Ora l'oro e il bronzo in Baviera consacrano una stagione che si era aperta con il primato nazionale della mezza maratona a Napoli in febbraio, prima volta di un italiano sotto il muro dell'ora (59:26). Poi l'infortunio, lo stop, la voglia di tornare più in forma di prima, lavorando in altura a St. Moritz. E il capolavoro di Monaco che rilancia il mezzofondo azzurro verso il ruolo che gli spetta, insieme alle medaglie dei siepisti, anche loro italiani di seconda generazione e che hanno dovuto attendere di compiere 18 anni per avere cittadinanza e casacca azzurra, Ahmed Abdelwahed che viene da Ostia e il trapanese Osama Zoghlami.

Ma Crippa preferisce parlare di se stesso, raccontare la propria storia e i suoi sogni. «Spero che questa vittoria sia un punto di partenza. E' un oro più bello di come me lo ero immaginato – dice – sapevo dall'inizio che, se il norvegese fosse andato via, sarei andato a riprenderlo. Ma finché non raggiungerò i migliori al mondo non sarò soddisfatto. Ora mi godo questa medaglia, poi con il mio allenatore Massimo Pegoretti cercheremo di capire come raggiungere i rivali che ho davanti. Ho vinto in Europa, ma il Mondiale e l'Olimpiade sono un'altra cosa».

E pensare che da piccolo, in Italia nella sua nuova famiglia, desiderava fare il calciatore («giocavo da centrocampista centrale»), magari in quell'Inter per la quale fa tuttora il tifo.
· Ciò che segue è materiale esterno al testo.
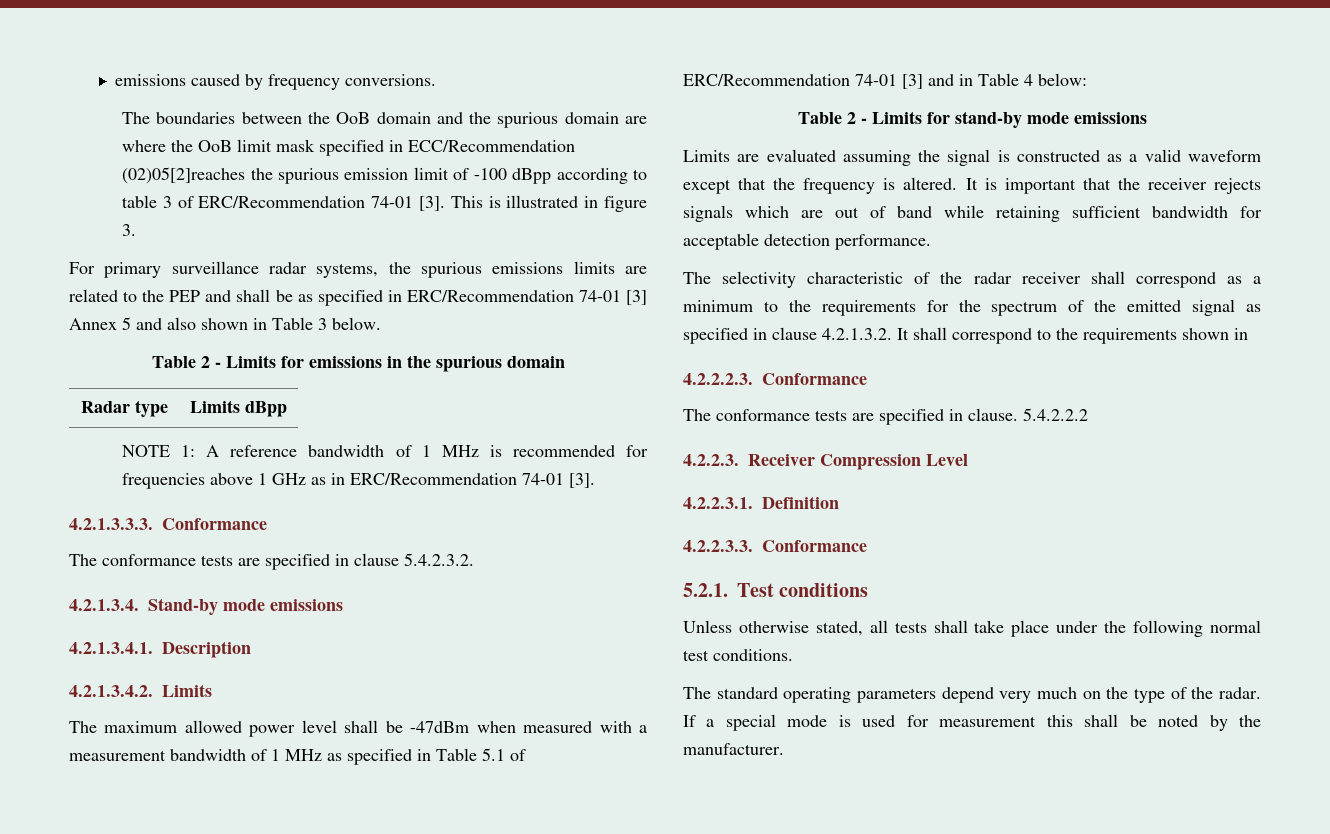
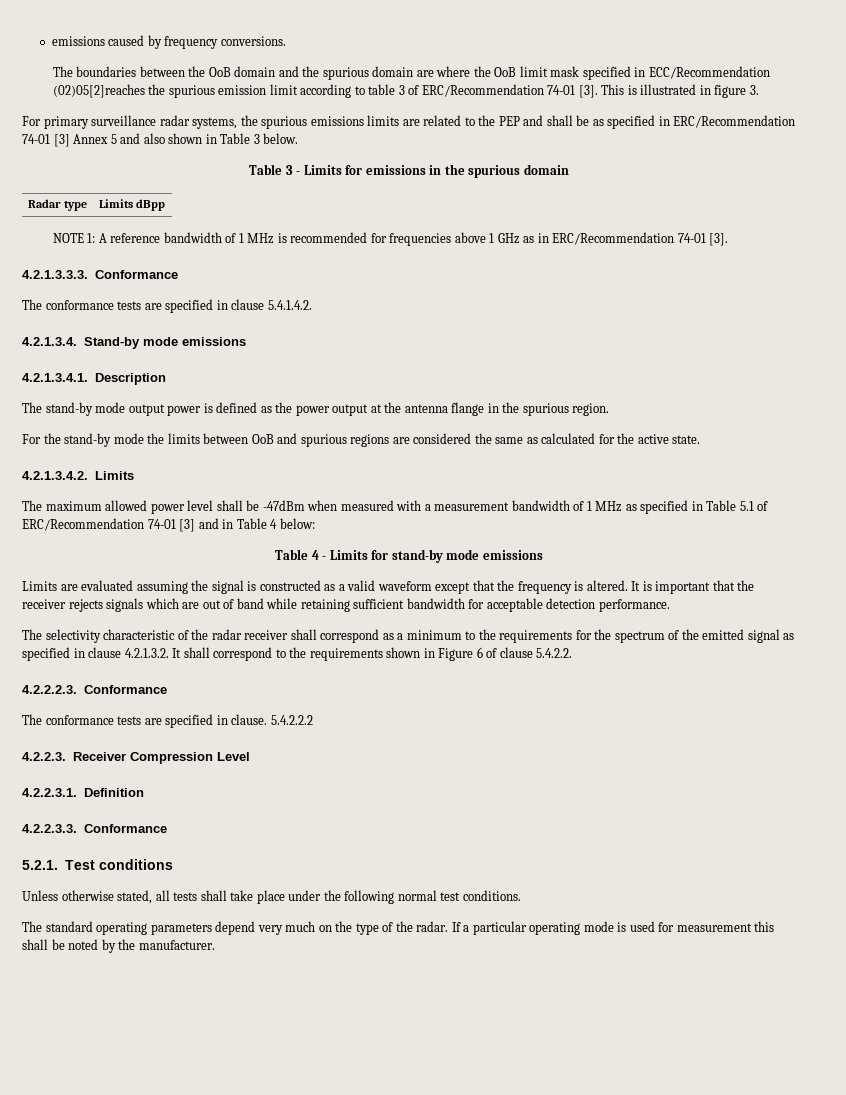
- The boundaries between the OoB domain and the spurious domain are where the OoB limit mask specified in ECC/Recommendation (02)05[2]reaches the spurious emission limit of -100 dBpp according to table 3 of ERC/Recommendation 74-01 [3].
+ The boundaries between the OoB domain and the spurious domain are where the OoB limit mask specified in ECC/Recommendation (02)05[2]reaches the spurious emission limit according to table 3 of ERC/Recommendation 74-01 [3].
- Table 2 - Limits for emissions in the spurious domain
+ Table 3 - Limits for emissions in the spurious domain
- The conformance tests are specified in clause 5.4.2.3.2.
+ The conformance tests are specified in clause 5.4.1.4.2.
+ The stand-by mode output power is defined as the power output at the antenna flange in the spurious region.
+ For the stand-by mode the limits between OoB and spurious regions are considered the same as calculated for the active state.
- Table 2 - Limits for stand-by mode emissions
+ Table 4 - Limits for stand-by mode emissions
- The selectivity characteristic of the radar receiver shall correspond as a minimum to the requirements for the spectrum of the emitted signal as specified in clause 4.2.1.3.2. It shall correspond to the requirements shown in
+ The selectivity characteristic of the radar receiver shall correspond as a minimum to the requirements for the spectrum of the emitted signal as specified in clause 4.2.1.3.2. It shall correspond to the requirements shown in Figure 6 of clause 5.4.2.2.
- If a special mode is used for measurement this shall be noted by the manufacturer.
+ If a particular operating mode is used for measurement this shall be noted by the manufacturer.

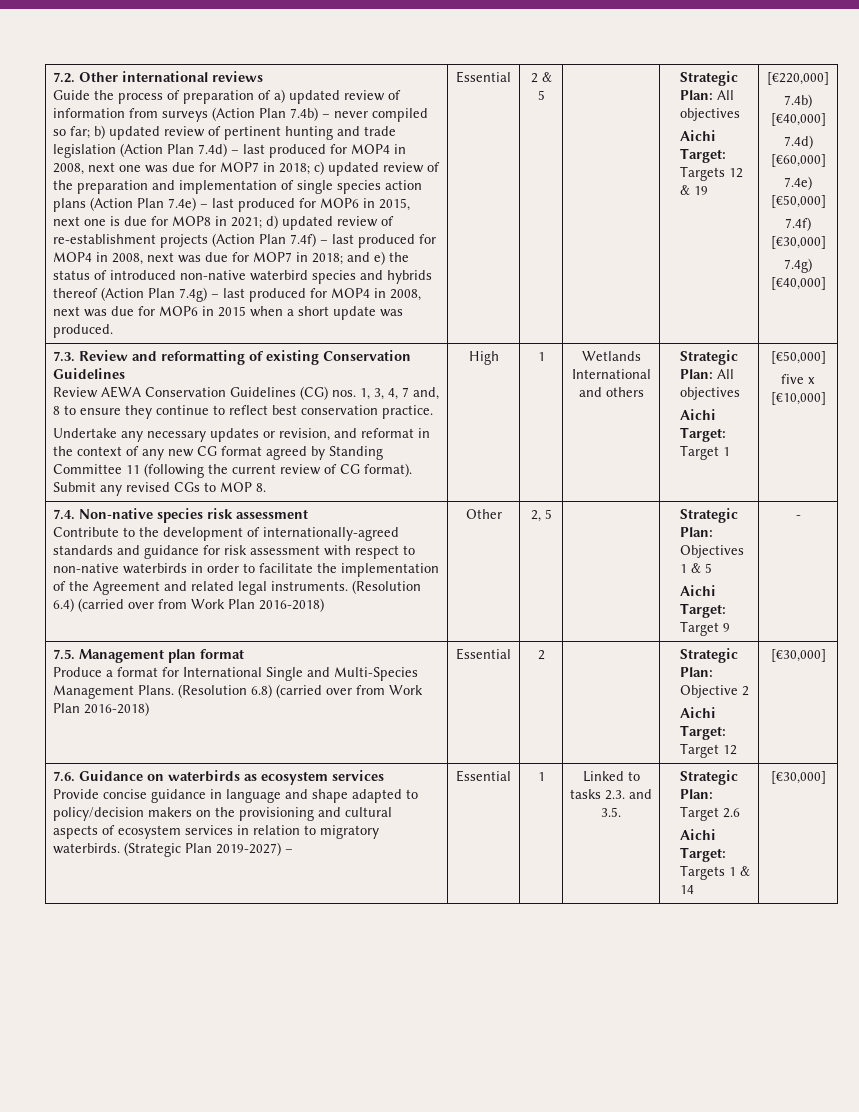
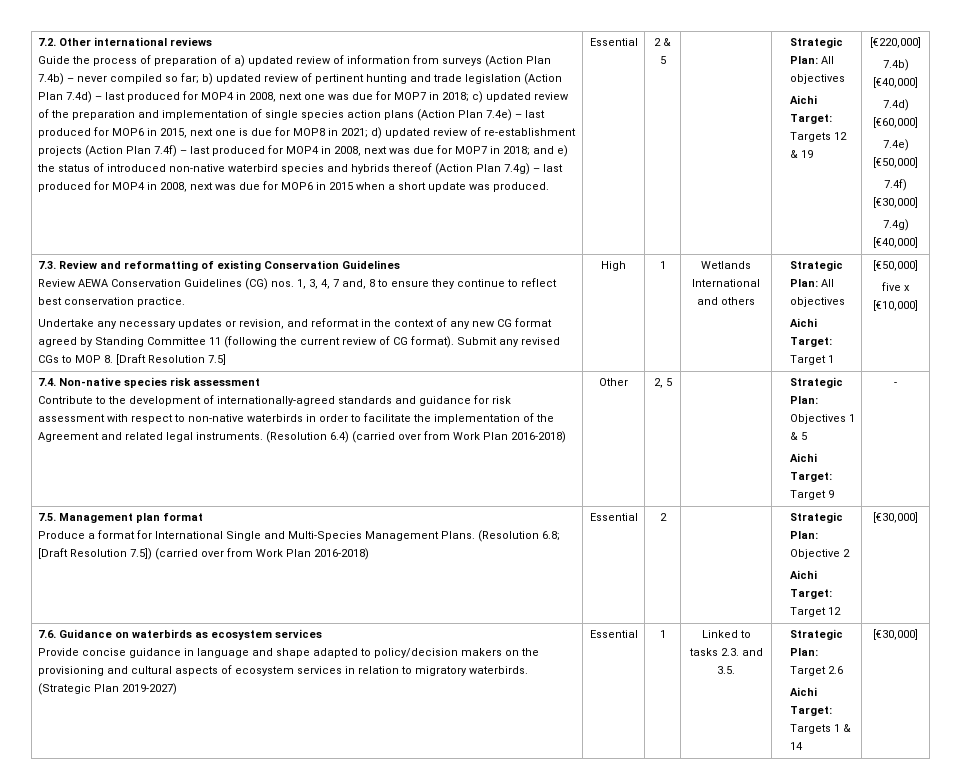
- Submit any revised CGs to MOP 8.
+ Submit any revised CGs to MOP 8. [Draft Resolution 7.5]
  7.5. Management plan format
- Produce a format for International Single and Multi-Species Management Plans. (Resolution 6.8) (carried over from Work Plan 2016-2018) | Essential | 2 | | Strategic Plan: Objective 2
+ Produce a format for International Single and Multi-Species Management Plans. (Resolution 6.8; [Draft Resolution 7.5]) (carried over from Work Plan 2016-2018) | Essential | 2 | | Strategic Plan: Objective 2
- (Strategic Plan 2019-2027) –
+ (Strategic Plan 2019-2027)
Ma la voglia di correre ha prevalso e va benissimo così, non solo per le vittorie e i primati ma perché «in Etiopia mi aspettava un'esistenza misera, in orfanotrofio. Sono partito dal nulla. Avere dei vestiti e dei libri di scuola in Trentino era già tantissimo, mi sento tanto fortunato di essere potuto venire in Italia e di aver scoperto che c'è un'altra vita. Mi è stato dato un futuro diverso, migliore. È questo il motivo per cui questo oro che ho aspettato a lungo lo dedico a me stesso: agli Europei ho trasformato la delusione per il forfait ai Mondiali in una cosa positiva. Lo avevo detto, e sono stato di parola».